“Bastardi Islamici”, “Macellai Islamici”, “Questo è l’Islam”, “Vietato illudersi l’Islam è il nemico”

Questi sono solo alcuni dei titoli di giornale in prima pagina in seguito ad attentati terroristici: demagogia, diffusione del terrore o semplice cronaca?
Oramai ogni giorno veniamo bombardati da messaggi più di parte che di cronaca, come se il mestiere del giornalista fosse banalmente diventato simile all’esprimere la propria opinione soggettiva, senza più criterio obiettivo nel rileggere la realtà.

Quello che è evidente mancare alla stampa quotidiana di oggi è la libertà che dovrebbe portare il giornalista a trovare la verità
ovunque essa si trovi, senza cavalcare l’onda dell’odio e della paura; è proprio questo che accade, invece: al terrore causato dagli
attentati si uniscono il sospetto e il rifiuto nei confronti dello straniero perché la stampa tenta di assecondare quel filone populistico che piace molto alla politica odierna.

La stampa quotidiana affronta, dunque, la paura del terrorismo in modo quasi fanatico, trasformando il giornalismo, non più in missione dettata da una vocazione verso la verità, in qualcosa di distorto, privo di senso critico e spesso servile nei confronti del potere.

La demagogia nel raccontare il terrorismo parte dalla mancanza di rispetto nei confronti del lettore che dovrebbe essere informato correttamente e questo può avvenire solo perseguendo e inseguendo la verità della notizia che è ovviamente approssimativa perché ci si avvicina solo attraverso una ricerca continua ed obiettiva. È evidente che oggi la stampa, da strumento di informazione oggettiva è diventata mezzo di diffusione di interpretazione soggettiva, quello che Nietzsche aveva paventato con il trionfo della postmodernità affermando che “non ci sono fatti ma solo interpretazioni”.

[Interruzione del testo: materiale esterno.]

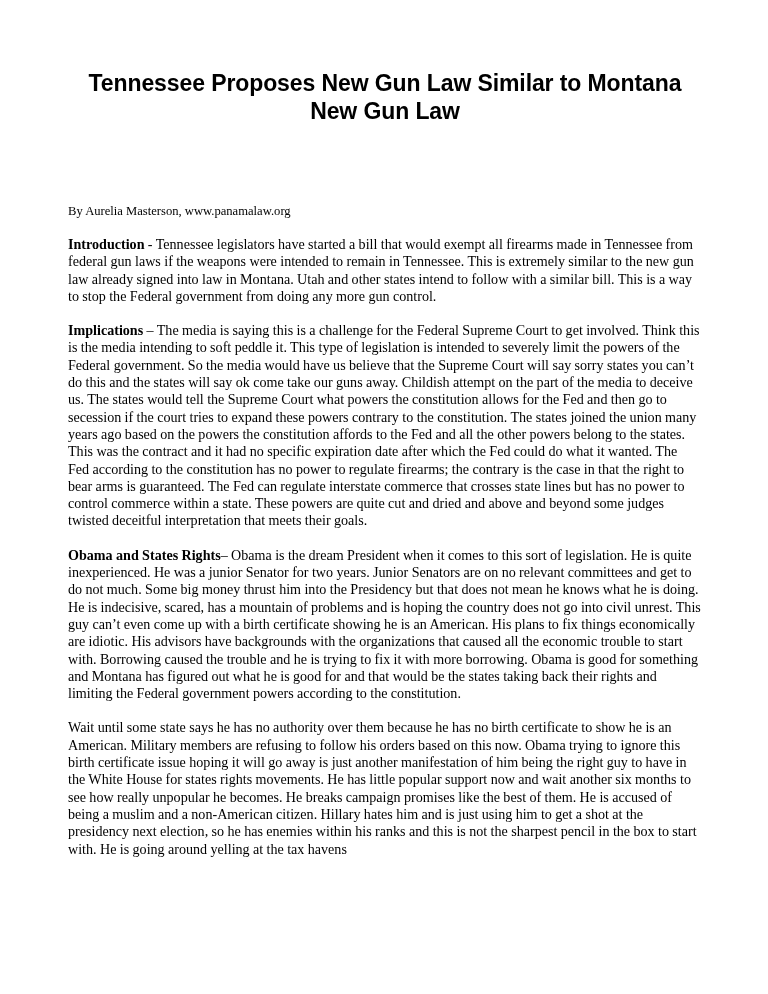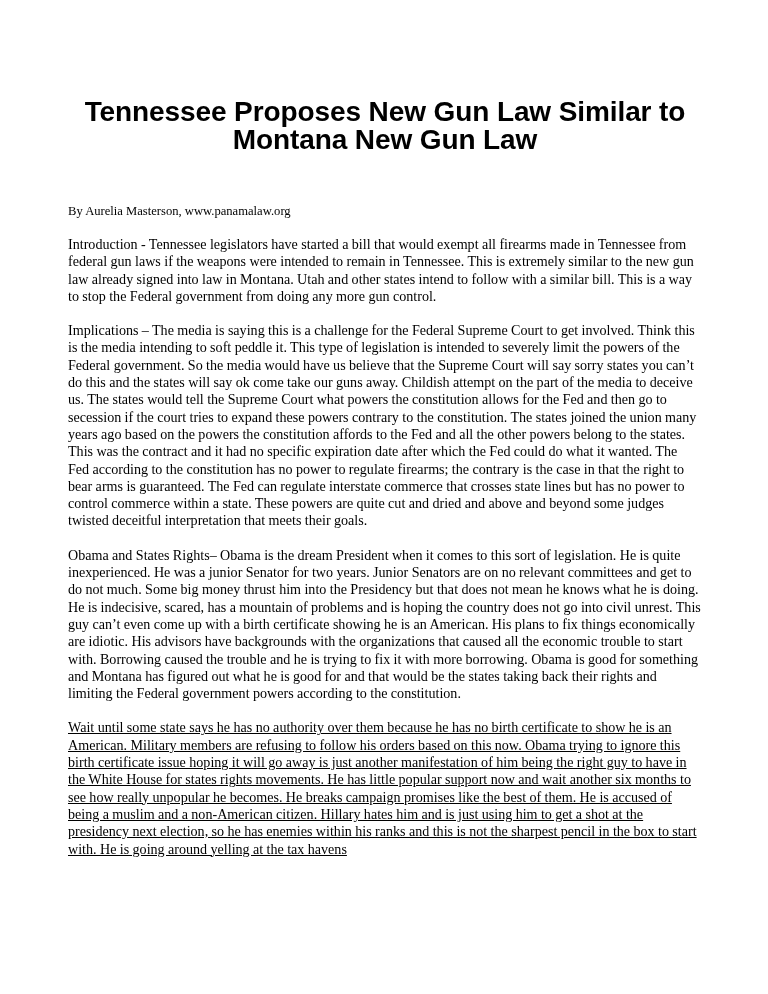"Tennessee Proposes New Gun Law" .doc-title { font-size: 28px -> 23px; top: 98px -> 69px }
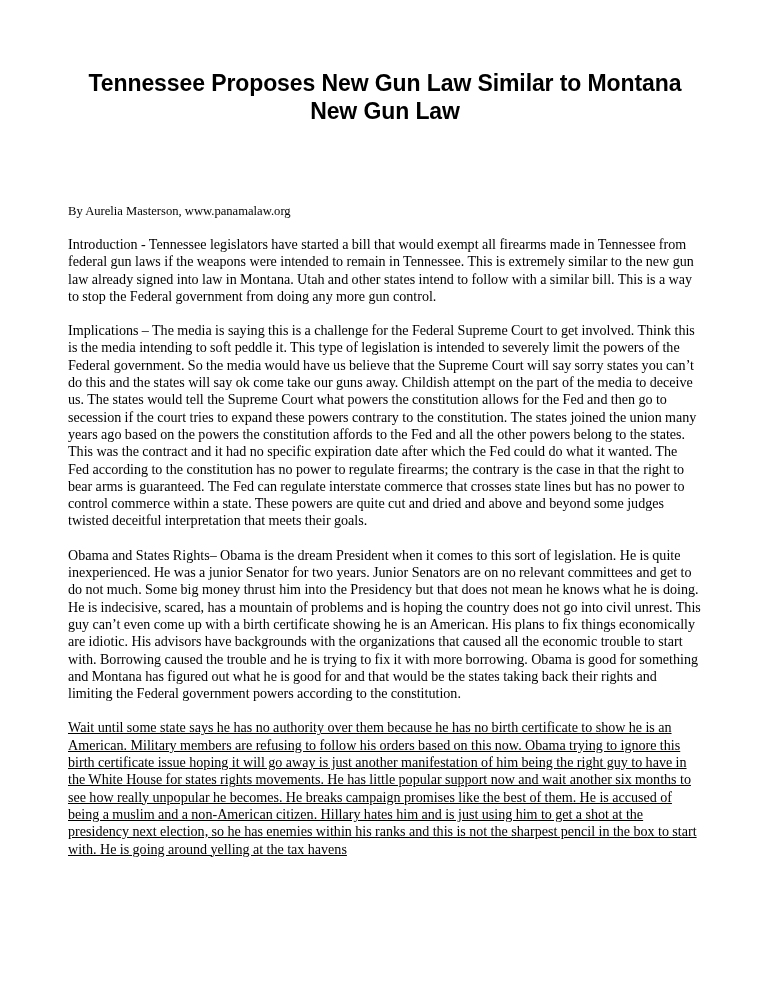"Introduction" .lead { font-weight: normal -> bold }
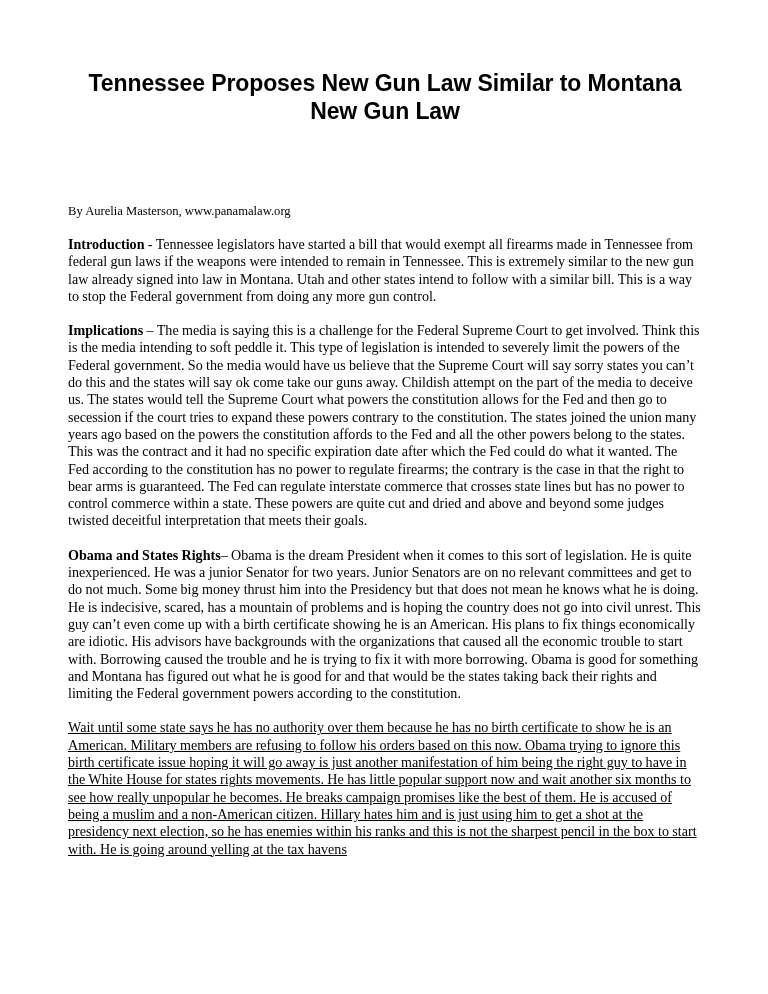"Wait until some state says" p.para:last-child { text-decoration: underline -> none }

Ecco che allora il giornalista dovrebbe sempre ricordarsi di fare prima di tutto servizio pubblico, rimanendo curioso nei confronti delle persone e delle cose, umile nel senso di non mettere davanti alle notizie e ai fatti la sua opinione personale e mantenendo la propria dignità al riparo dal becero servilismo; solo in questo modo il messaggio che arriverà al lettore sarà privo di filtri, genuino e potrà essere elaborato in modo autonomo dall’intelligenza di ciascuno.